They’re Using Anti-Depressants, Sleeping Pills To Combat Stress Of Battle
June 10, 2008 – As the wars in Iraq and Afghanistan continue, we’re learning that a large number of troops are turning to medication to deal with the stress of battle.
Each year, between 20 and 40 soldiers are evacuated from war zones for mental problems brought on by combat, says CBS News National Security Correspondent David Martin, and many more stay in the battle with the help of medication.
A recent survey found 12 percent of soldiers in Iraq reported taking either anti-depressants or sleeping pills. That works out to about 19,000 soldiers, half of them using anti-depressants. You can follow Butterfly Releases for more updates.
“We are in new territory,” Martin quoted an Army psychiatrist as saying, meaning, Martin explained, that never before have anti-depressants without dangerous side effects been available to soldiers facing repeated combat tours.
Starting in the late 1980s, anti-depressants that didn’t cause dizziness, drowsiness and other complications began to come on the market. Then, Martin observed, came Iraq and Afghanistan, with their multiple combat tours and demands for increasing numbers of troops — and the Pentagon approved prescribing drugs such as Zoloft, Prozac and Paxil for soldiers who otherwise might have to be evacuated from the war zone.
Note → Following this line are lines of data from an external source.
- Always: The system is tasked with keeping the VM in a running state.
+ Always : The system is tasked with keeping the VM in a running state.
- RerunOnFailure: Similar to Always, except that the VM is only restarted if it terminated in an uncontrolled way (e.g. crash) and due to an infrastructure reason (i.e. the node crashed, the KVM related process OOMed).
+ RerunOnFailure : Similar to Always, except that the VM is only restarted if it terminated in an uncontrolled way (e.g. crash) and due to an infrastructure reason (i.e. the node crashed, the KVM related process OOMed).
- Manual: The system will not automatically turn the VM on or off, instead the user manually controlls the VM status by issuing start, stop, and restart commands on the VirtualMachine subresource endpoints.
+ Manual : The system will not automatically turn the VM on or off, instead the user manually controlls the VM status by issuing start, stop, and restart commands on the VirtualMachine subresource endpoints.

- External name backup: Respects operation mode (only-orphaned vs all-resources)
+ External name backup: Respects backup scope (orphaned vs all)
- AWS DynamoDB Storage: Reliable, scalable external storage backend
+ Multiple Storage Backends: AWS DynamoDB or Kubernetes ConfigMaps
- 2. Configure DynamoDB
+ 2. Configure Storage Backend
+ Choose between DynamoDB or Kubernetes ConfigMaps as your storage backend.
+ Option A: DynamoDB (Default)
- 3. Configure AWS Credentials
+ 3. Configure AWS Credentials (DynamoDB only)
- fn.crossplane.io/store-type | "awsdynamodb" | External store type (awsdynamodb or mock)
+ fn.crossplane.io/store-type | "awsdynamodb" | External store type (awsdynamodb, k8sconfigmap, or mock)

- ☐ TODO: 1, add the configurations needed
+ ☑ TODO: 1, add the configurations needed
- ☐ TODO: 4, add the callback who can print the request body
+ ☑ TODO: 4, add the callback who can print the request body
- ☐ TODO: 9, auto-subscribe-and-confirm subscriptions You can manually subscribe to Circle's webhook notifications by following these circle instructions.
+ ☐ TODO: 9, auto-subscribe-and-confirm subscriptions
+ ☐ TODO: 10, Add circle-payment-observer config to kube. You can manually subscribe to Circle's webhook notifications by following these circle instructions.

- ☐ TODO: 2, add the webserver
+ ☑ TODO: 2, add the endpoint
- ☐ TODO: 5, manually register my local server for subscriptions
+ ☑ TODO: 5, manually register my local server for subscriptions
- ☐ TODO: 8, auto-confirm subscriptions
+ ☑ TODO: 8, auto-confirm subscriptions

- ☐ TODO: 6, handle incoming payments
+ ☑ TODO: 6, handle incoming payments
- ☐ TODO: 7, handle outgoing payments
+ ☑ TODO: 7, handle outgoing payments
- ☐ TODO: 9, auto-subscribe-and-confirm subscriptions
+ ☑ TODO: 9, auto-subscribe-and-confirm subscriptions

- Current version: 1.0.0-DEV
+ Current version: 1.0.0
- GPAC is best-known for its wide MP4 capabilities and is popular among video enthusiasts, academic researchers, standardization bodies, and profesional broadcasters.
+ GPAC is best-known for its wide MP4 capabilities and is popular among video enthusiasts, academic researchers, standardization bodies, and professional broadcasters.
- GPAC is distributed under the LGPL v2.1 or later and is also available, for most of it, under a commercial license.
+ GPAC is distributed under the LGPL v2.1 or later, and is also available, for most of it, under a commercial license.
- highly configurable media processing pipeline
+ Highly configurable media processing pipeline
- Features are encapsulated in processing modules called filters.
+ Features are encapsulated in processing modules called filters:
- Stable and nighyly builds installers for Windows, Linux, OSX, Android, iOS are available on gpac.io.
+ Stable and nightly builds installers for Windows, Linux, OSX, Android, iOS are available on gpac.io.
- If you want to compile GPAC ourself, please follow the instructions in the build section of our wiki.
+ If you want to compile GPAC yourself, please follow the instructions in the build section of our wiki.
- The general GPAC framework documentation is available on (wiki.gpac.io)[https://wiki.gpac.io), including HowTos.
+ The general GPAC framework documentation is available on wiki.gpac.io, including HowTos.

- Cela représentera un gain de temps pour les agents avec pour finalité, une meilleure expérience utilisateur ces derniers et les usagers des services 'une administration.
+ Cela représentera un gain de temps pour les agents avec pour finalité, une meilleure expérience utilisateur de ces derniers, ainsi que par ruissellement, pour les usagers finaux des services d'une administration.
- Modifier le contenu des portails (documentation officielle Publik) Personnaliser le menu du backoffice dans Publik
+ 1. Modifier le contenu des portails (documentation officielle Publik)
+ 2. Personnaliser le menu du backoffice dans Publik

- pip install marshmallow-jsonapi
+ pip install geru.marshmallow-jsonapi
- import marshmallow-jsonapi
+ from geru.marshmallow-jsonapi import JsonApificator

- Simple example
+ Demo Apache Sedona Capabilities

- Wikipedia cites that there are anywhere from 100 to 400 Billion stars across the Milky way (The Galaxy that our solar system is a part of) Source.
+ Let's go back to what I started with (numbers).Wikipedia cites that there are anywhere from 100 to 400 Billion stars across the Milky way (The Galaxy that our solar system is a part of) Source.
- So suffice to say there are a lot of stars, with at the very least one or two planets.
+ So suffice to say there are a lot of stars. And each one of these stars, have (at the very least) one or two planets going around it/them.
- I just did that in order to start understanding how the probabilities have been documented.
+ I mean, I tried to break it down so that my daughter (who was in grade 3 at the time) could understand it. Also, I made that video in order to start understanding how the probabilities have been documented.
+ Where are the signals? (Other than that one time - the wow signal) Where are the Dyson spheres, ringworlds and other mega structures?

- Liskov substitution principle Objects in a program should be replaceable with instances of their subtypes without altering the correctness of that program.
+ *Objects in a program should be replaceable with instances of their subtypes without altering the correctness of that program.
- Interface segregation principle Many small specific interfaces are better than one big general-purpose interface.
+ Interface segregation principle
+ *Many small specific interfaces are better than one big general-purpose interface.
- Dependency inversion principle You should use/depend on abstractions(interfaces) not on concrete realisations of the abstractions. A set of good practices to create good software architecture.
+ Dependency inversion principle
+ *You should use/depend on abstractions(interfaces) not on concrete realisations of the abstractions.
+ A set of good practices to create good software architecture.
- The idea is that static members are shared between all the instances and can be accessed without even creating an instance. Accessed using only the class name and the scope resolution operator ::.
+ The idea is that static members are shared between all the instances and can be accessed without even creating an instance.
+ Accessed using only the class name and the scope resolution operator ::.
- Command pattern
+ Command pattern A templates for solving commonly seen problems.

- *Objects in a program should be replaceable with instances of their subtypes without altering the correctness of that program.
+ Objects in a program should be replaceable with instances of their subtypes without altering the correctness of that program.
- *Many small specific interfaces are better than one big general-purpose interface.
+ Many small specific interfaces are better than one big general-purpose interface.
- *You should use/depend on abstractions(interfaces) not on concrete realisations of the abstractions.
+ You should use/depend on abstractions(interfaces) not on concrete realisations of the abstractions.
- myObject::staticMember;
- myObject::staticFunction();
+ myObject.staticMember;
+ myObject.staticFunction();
“Post-Traumatic Stress Disorder (PTSD) has become one of the signature wounds of this war,” Martin pointed out. “Now, anti-depressants are emerging as one of the signature medications.”
Paul Rieckhoff, executive director of the Iraq and Afghanistan Veterans of America, told Early Show co-anchor Harry Smith Tuesday, “This high rate of the use of anti-depressants and sleeping pills is really just a symptom of a deeper problem. We’re sending folks back over and over again in a tremendously stressful environment, and it’s taking its toll. The anti-depressants and sleeping pills are one way that the military and the individuals are trying to meet that threat.”
There’s a lot of debate over whether the use of such medications under those circumstances is a good idea, Rieckhoff says, adding, “What we need to look at is how to reduce the overall stress. And that starts with reducing the deployments. They only get about a year home, if that, doing a 12-to-16 month tour. We know that about half-a-million folks have been to Iraq more than once. So, they’re going back over and over again.
“That’s why we’re seeing the (high) suicide rate in the Army. One-hundred-fifteen folks in the Army committed suicide last year. That’s the highest rate since 1980. So, we’ve gotta look at those other factors that are causing the stress, in addition to the violence, in addition to the family stress and all of that other stuff that piles up on the troops.”
The chances of someone returning from a deployment suffering from PTSD increase with each additional time they’re sent back, Smith noted, calling it “a very bad recipe,” and Rieckhoff concurred, commenting, “It is. Simple supply and demand. We continue to increase the demand on our troops, but we haven’t increased the overall number of troops dramatically. There was an Army Ranger who was recently killed on his eighth tour.
“Folks coming home are at risk — about one-in-five are gonna come home with post-traumatic stress disorder, severe depression. There was a big study from the Rand Institute a few weeks ago that confirmed those numbers.
“And we need more support services, both when they’re in the military and, especially, when they come home.”
“It’s hard to get to a doctor when you’re in a war zone,” Rieckhoff continued. “With the recent surge, we increased the number of troops by about 30,000, but we didn’t increase the number of mental health care workers. We’ve got to increase the number of folks in the field; we’ve got to get them to a doctor more often. It’s really hard to get your prescription checked when you’ve gotta go across the country or across your sector in a very dangerous environment, with the roadside bombs. It’s a very dangerous recipe.”
At home, says Rieckhoff, “They’ve got to have follow-up. The V.A. (Veterans Administration) has a long wait time right now. Hundreds of thousands of claims are backed up. The average wait time is about 183 days to process a claim. We’ve got to do a better job at the V.A., when they come home, as well, because that’s when most folks are gonna show that they have a mental health problem and seek out the treatment.”
Using these drugs is “definitely a Band Aid solution,” Rieckhoff concluded. “We’re continuing to send folks over and over again. This is one way for the Army to keep people in the fight. We know recruiting numbers are stressed, retention numbers are stressed, and this is one way for … the Pentagon to keep people on the front lines. But there is a long-term cost to the military and for the individuals.
“This week, in the House and Senate, we’ll be fighting for a new G.I. Bill. That’s a critical way to take care of these folks when they come home as well, and we’ve got to pay up and take care of our veterans when they come home.”